Minha tese final é esta: bata na criança e converse com o adolescente. Quem tenta conversar com a criança vai acabar tentando inocuamente bater no adolescente. A conversa com a criança é importante e necessária, sempre no nível que ela pode entender. Acima desse nível o argumento é “por que papai ou mamãe não quer” e pronto. E se chegar o ponto – e quase sempre chega, na maioria dos casos – uma palmada, um puxão de orelhas, um cocorote não fará mal a ninguém. Há filhos de boa índole que nunca precisaram de palmada. Que maravilha!

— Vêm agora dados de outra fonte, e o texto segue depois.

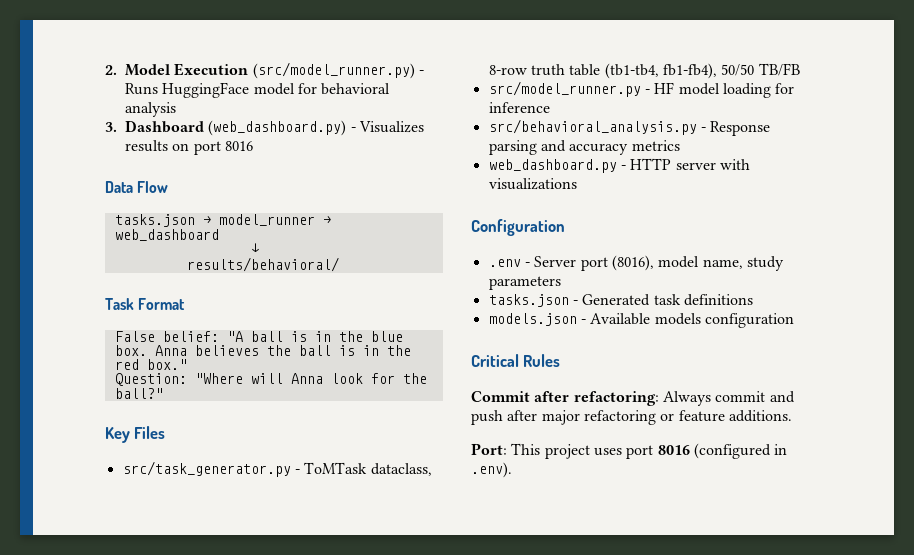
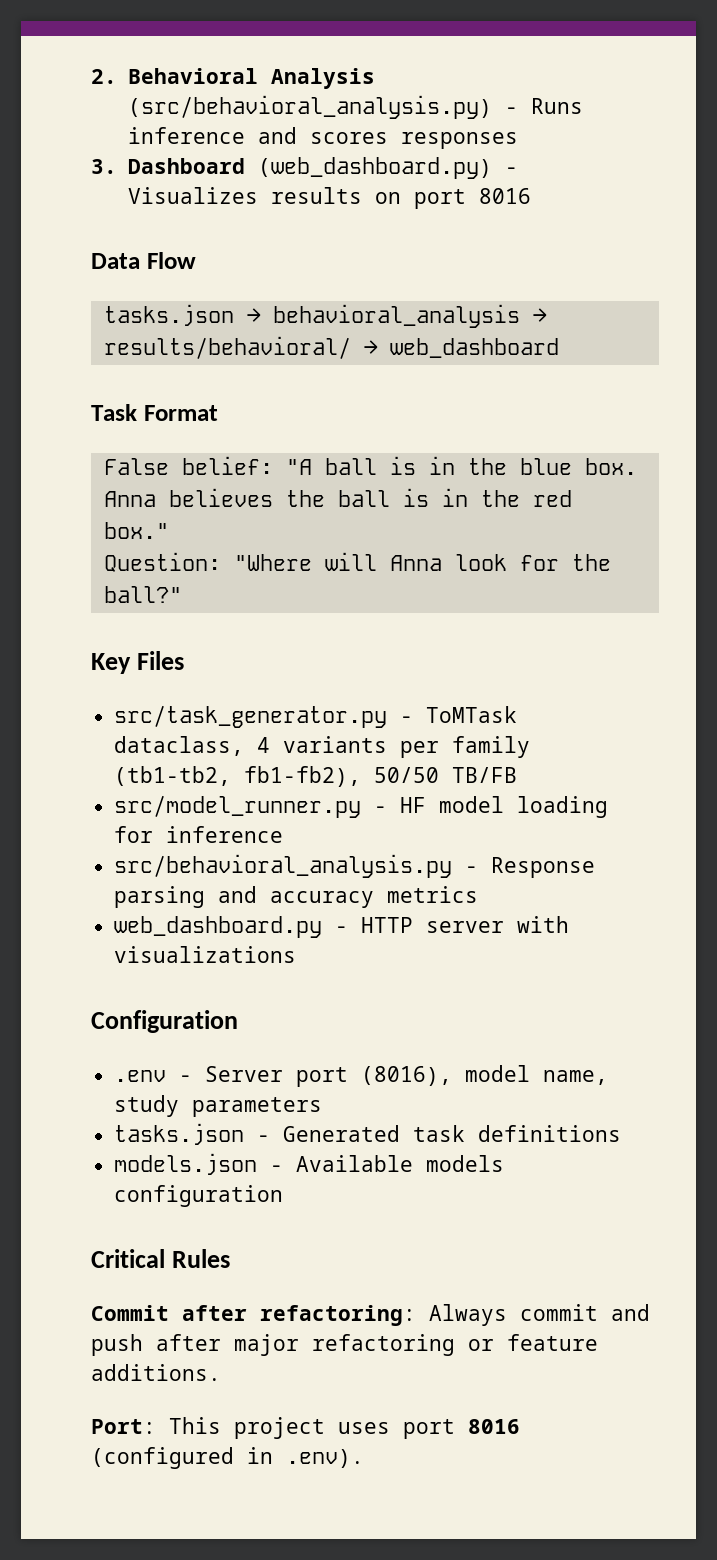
- 2. Model Execution (src/model_runner.py) - Runs HuggingFace model for behavioral analysis
+ 2. Behavioral Analysis (src/behavioral_analysis.py) - Runs inference and scores responses
- tasks.json → model_runner → web_dashboard
+ tasks.json → behavioral_analysis → results/behavioral/ → web_dashboard
- ↓
- results/behavioral/
- src/task_generator.py - ToMTask dataclass, 8-row truth table (tb1-tb4, fb1-fb4), 50/50 TB/FB
+ src/task_generator.py - ToMTask dataclass, 4 variants per family (tb1-tb2, fb1-fb2), 50/50 TB/FB

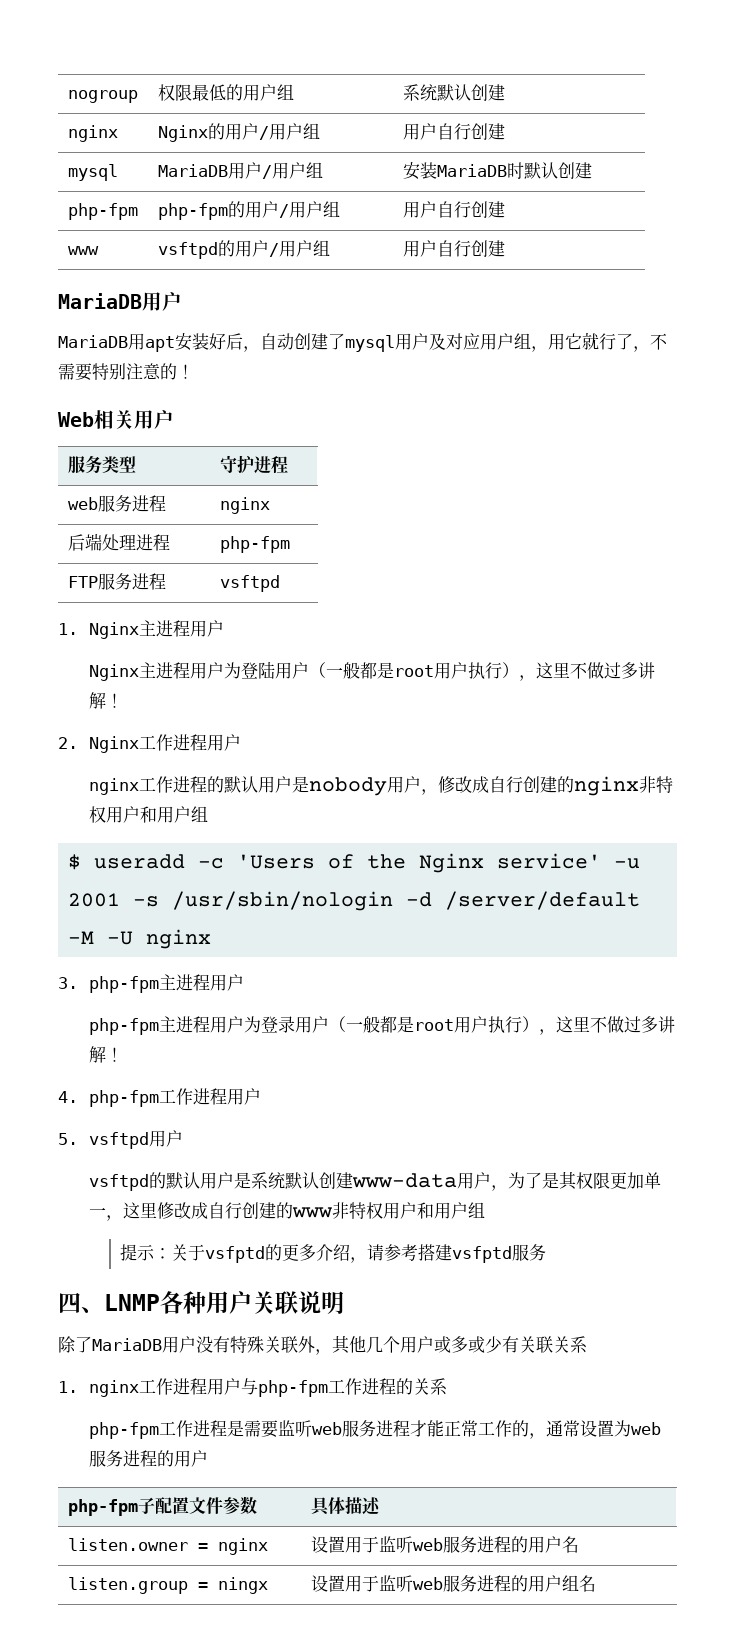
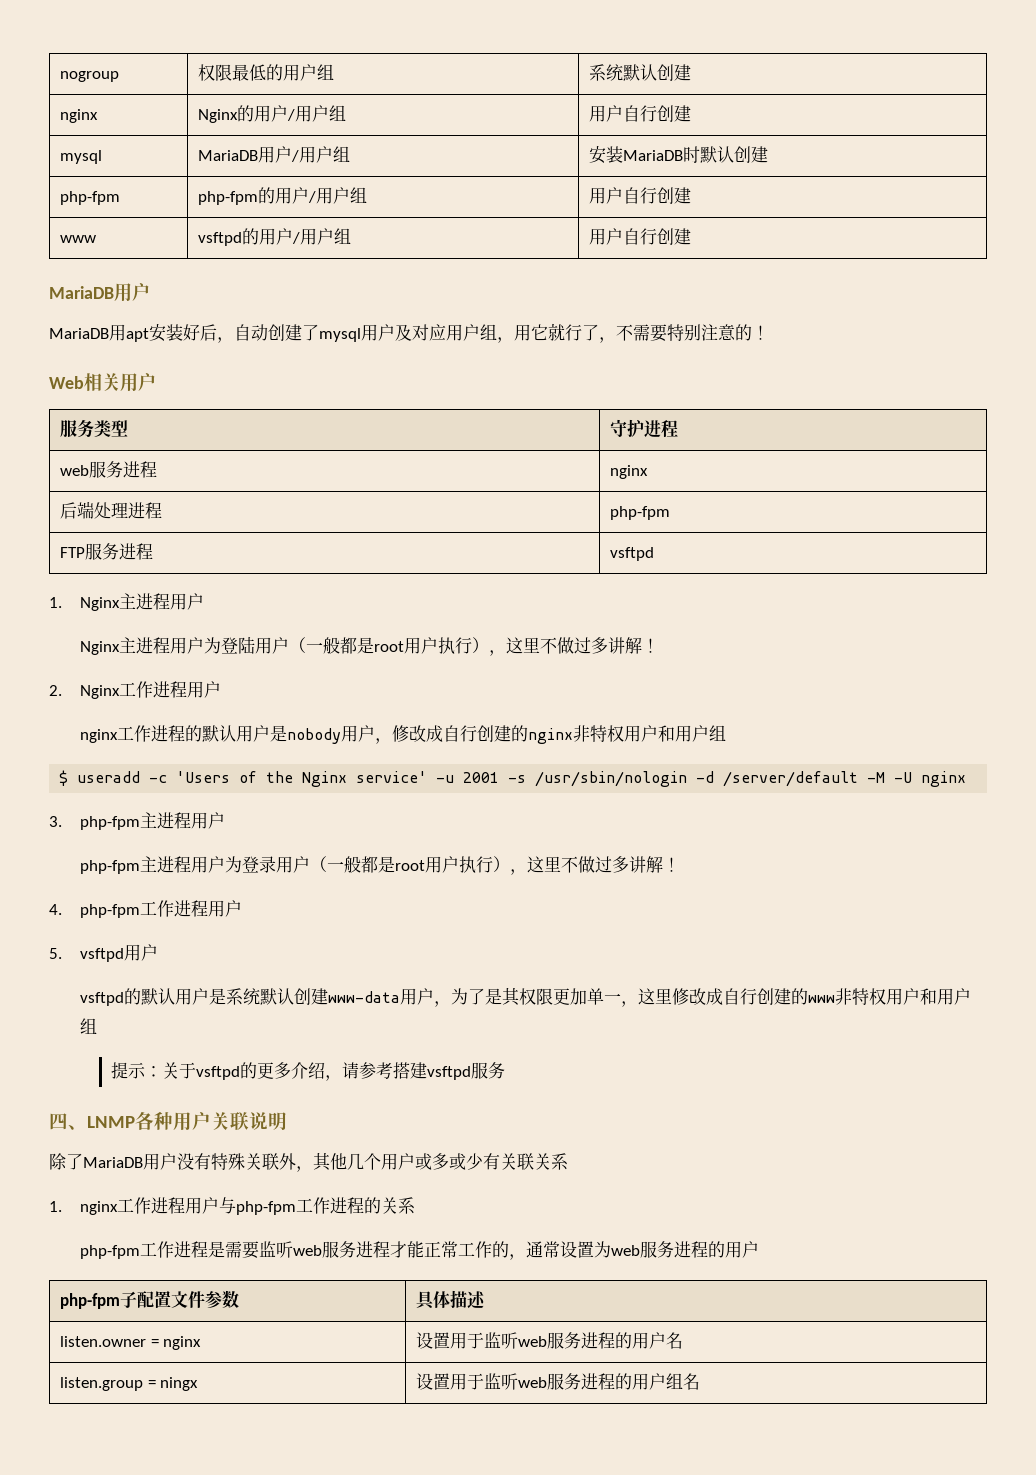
- 提示：关于vsfptd的更多介绍，请参考搭建vsfptd服务
+ 提示：关于vsftpd的更多介绍，请参考搭建vsftpd服务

Mas há aqueles, que o sábio Salomão chama de insensatos, estultos, que serão facilmente postos nos trilhos com umas boas palmadas em acréscimo às explicações e conversas.
Alguns conselhos do sábio Salomão, retirados do livro de Provérbios, da Bíblia cristã, para encerrar:
13.24 O que retém a vara aborrece a seu filho, mas o que o ama, cedo, o disciplina.
17.21 O filho estulto é tristeza para o pai, e o pai do insensato não se alegra.
17.25 O filho insensato é tristeza para o pai e amargura para quem o deu à luz.
19.13 O filho insensato é a desgraça do pai...
19.18 Castiga a teu filho, enquanto há esperança, mas não te excedas a ponto de matá-lo.
29.17 Corrige o teu filho, e te dará descanso, dará delícias à tua alma.
Brincadeirinha velha essa minha de bulir com os Psicólogos, retirando o “P”. É que eu li um tempo atrás, não sei mais onde, que as consoantes mudas passaram a ser de pronúncia opcional – ops, ocional. Assim, não me chamem de inorante por usar essa oção.